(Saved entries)
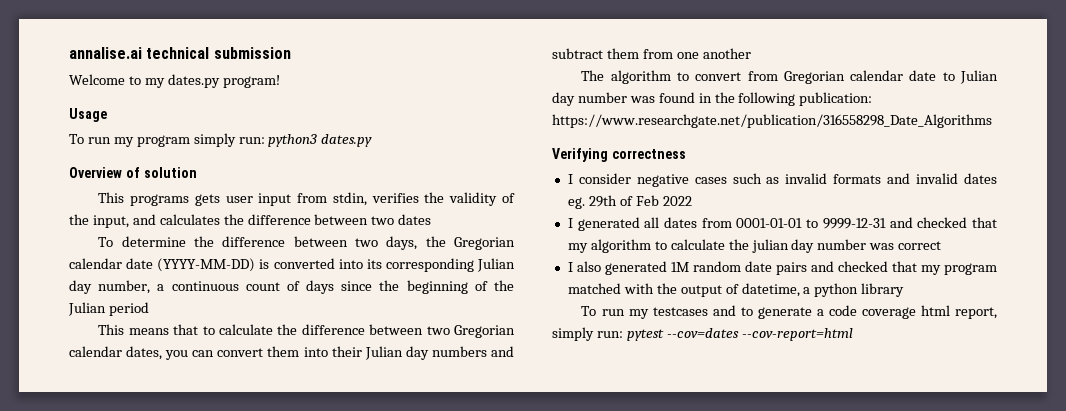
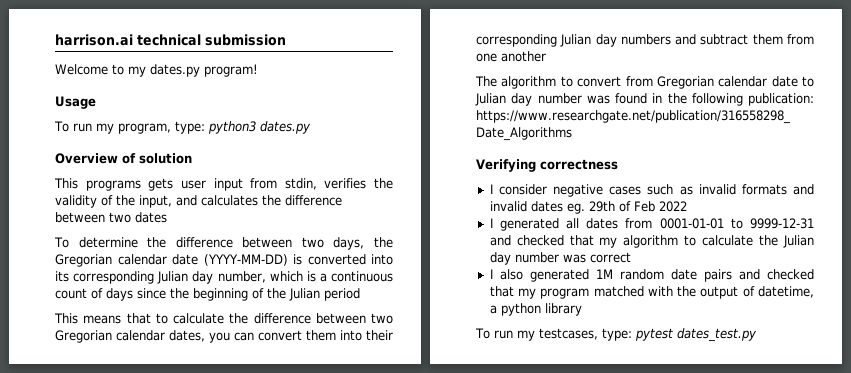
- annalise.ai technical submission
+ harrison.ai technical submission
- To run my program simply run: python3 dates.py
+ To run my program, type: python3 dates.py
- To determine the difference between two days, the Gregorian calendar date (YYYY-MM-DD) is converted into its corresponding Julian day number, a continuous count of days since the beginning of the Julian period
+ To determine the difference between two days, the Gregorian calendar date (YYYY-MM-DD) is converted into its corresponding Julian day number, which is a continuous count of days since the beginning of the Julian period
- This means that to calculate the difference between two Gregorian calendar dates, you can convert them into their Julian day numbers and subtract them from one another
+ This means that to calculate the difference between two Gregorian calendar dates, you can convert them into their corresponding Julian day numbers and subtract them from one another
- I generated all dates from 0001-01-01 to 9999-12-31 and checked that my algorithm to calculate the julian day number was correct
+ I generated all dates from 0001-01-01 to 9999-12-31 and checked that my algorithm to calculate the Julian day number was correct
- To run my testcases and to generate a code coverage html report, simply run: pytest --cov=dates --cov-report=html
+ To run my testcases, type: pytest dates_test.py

→ **PROBLEM STATEMENT**
Copy here each line of the preceding records with "This" in it.

→ **WRITTEN ANSWER**
- This means that to calculate the difference between two Gregorian calendar dates, you can convert them into their Julian day numbers and subtract them from one another
+ This means that to calculate the difference between two Gregorian calendar dates, you can convert them into their corresponding Julian day numbers and subtract them from one another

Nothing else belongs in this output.